No one likes to talk about mental illness. The thought alone unsettles, embarrasses, terrifies. After my father attempted suicide with sleeping pills in 1974, he spent nine days in a coma and six months undergoing pure talk therapy at the Institute of Living in Hartford, Conn. — which worked — and I spent those same six months not answering the unspoken questions of everyone at school. One kid who dared mention my daddy’s stay in a psych hospital got promptly shushed by a teacher. And I remember thinking, more or less, “What the fuh?” The message was clear: This type of illness, with this type of hospital stay, is not to be discussed.
Bullshit. We need to talk about it. It hits people.
My father recovered from his depression and went on to live another 18 years — no psych meds, no recurrence, though the coma probably hastened his dementia. My sister and husband weren’t as lucky. I’ve now written about all three of them (two in my last memoir, one in my next one), so I’ve obviously overcome any lingering reluctance to discuss suicide in a public forum.

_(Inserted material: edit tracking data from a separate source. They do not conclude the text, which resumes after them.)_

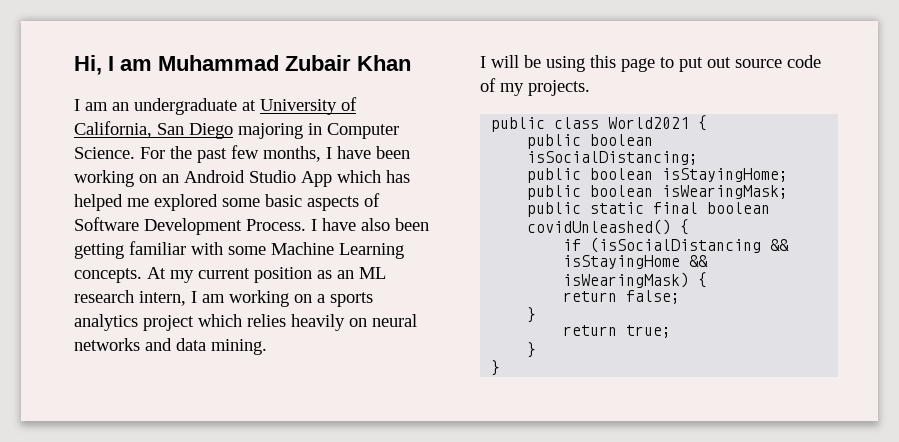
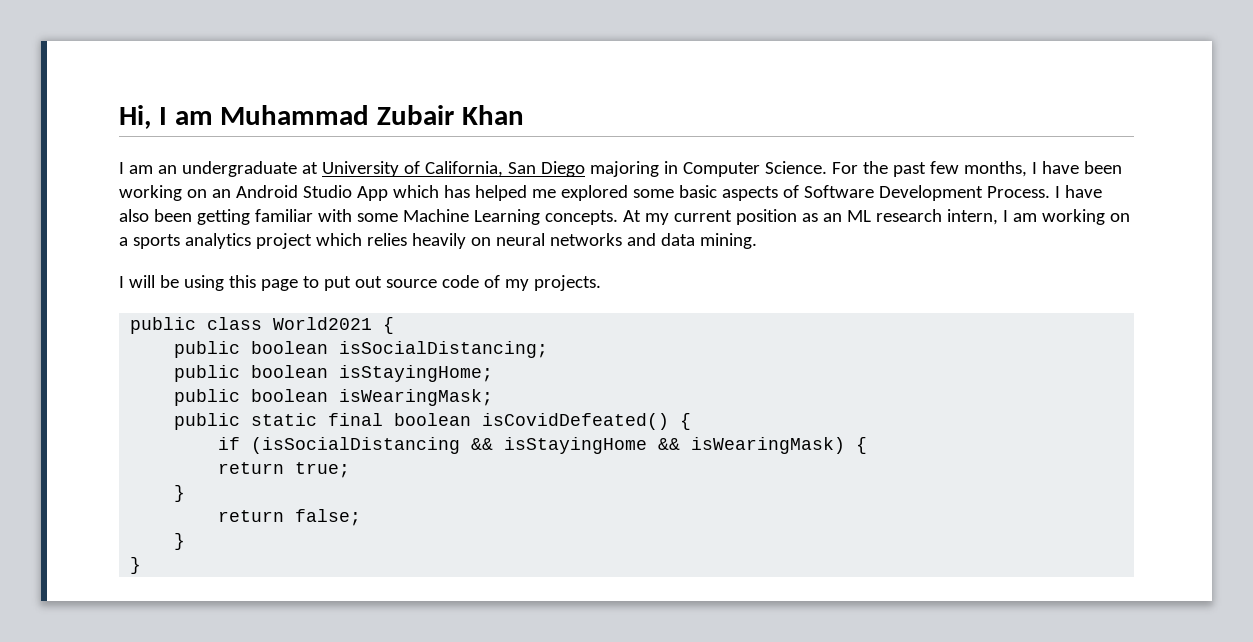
[527,219,672,235] covidUnleashed() -> [482,413,670,430] isCovidDefeated()
(708, 280) none -> [218,462,351,478] [174,485,186,502] // return true; // }
[563,325,672,338] [527,342,537,358] [491,360,501,376] // return true; // } // } -> [130,557,142,574] // }

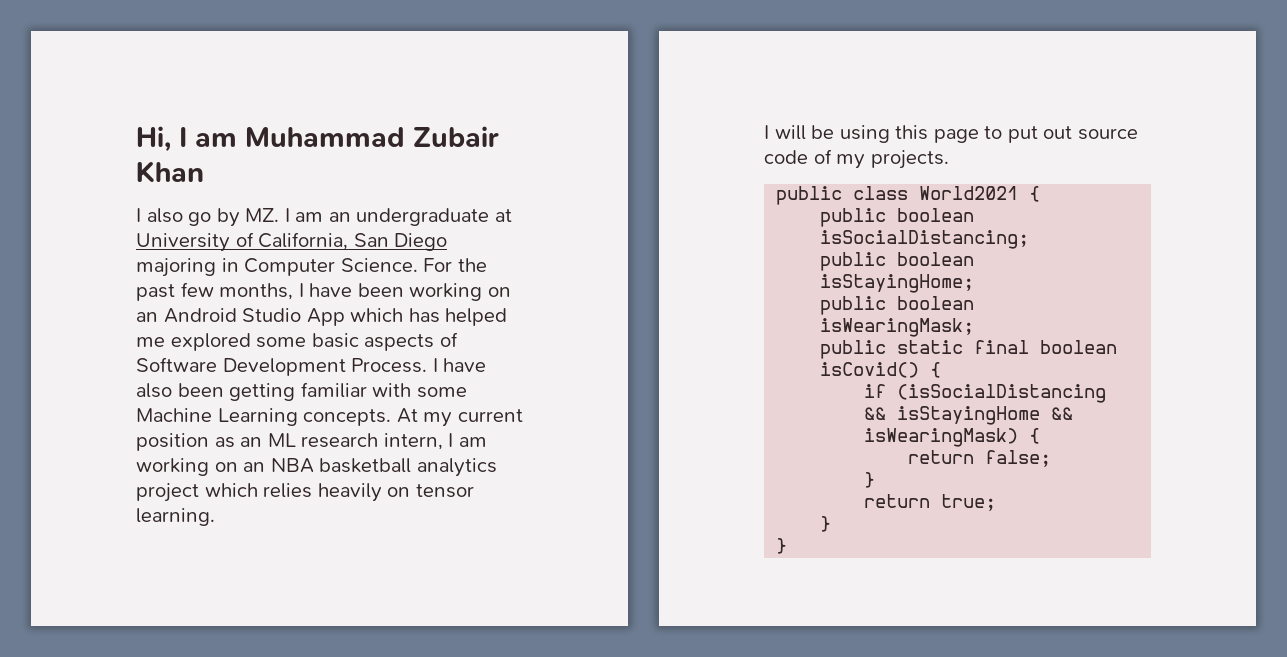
(124, 168) none -> [146,208,290,227] also go by MZ. I
[119,234,180,249] a sports -> [243,458,412,473] an NBA basketball
[495,233,757,249] neural networks and data mining. -> [415,484,474,498] [136,508,215,526] tensor learning.
[482,413,670,430] isCovidDefeated() -> [820,362,920,378] isCovid()
(868, 445) none -> [908,450,1052,467] [864,472,876,488] // return false; // }
[218,509,362,526] [174,533,186,550] [130,557,142,574] // return false; // } // } -> [776,538,788,554] // }

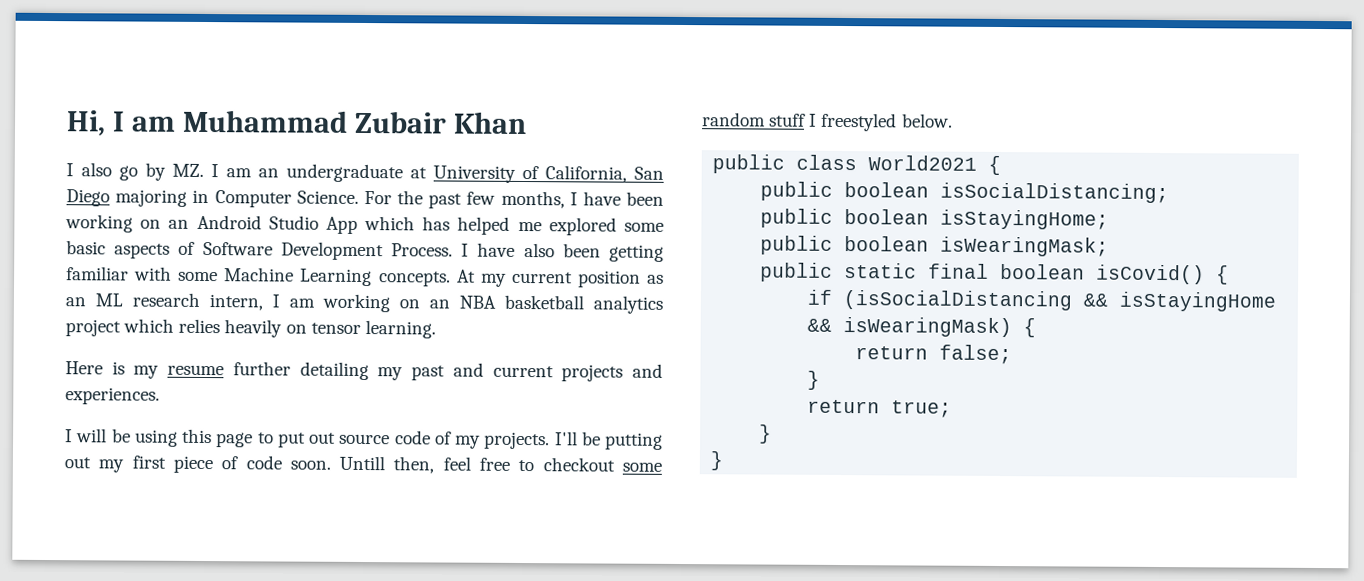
(215, 517) none -> [65,361,664,382] [65,387,160,405] // Here is my resume further detailing my past and current projects and experiences.
(949, 159) none -> [554,431,663,450] [64,455,662,474] [702,112,953,132] I'll be putting out my first piece of code soon. Untill then, feel free to checkout some random stuff I freestyled below.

It’s all out there; I’m all in. I don’t have much choice in the matter. Because, face it, if I decided I couldn’t talk about the people in my life who’ve been affected by mental illness, I WOULD HAVE VERY FEW THINGS TO TALK ABOUT.
As a people, 21st-century Americans are open to discussing so many things: our sex lives, our hoarding, our fights against life-threatening ailments. But when we try to discuss this brand of fight and this brand of ailment, our jaws lock. We can’t go there — not because it’s all too alien. Because it’s all too familiar. Because too many of us have cried quietly in bed ourselves, or have heard a loved one’s weeping.
There’s no cause for shame in mental illness, no cause to feel isolated. We only think we’re alone because we’re so tight-lipped, so scared. Every time I’ve lost a beloved someone to suicide, people have emerged from the shadows to confess that they had, too.
How can we combat this scourge if we don’t face the darkness squarely? How better to nurture and bulwark our own peace of mind than to name the insanity, call it out, give it form, understand it, find its weakness, see its depths? How better to stay sane and alive ourselves — which are, in the end, one and the same thing?
So let’s talk about it. Really. And let’s start now.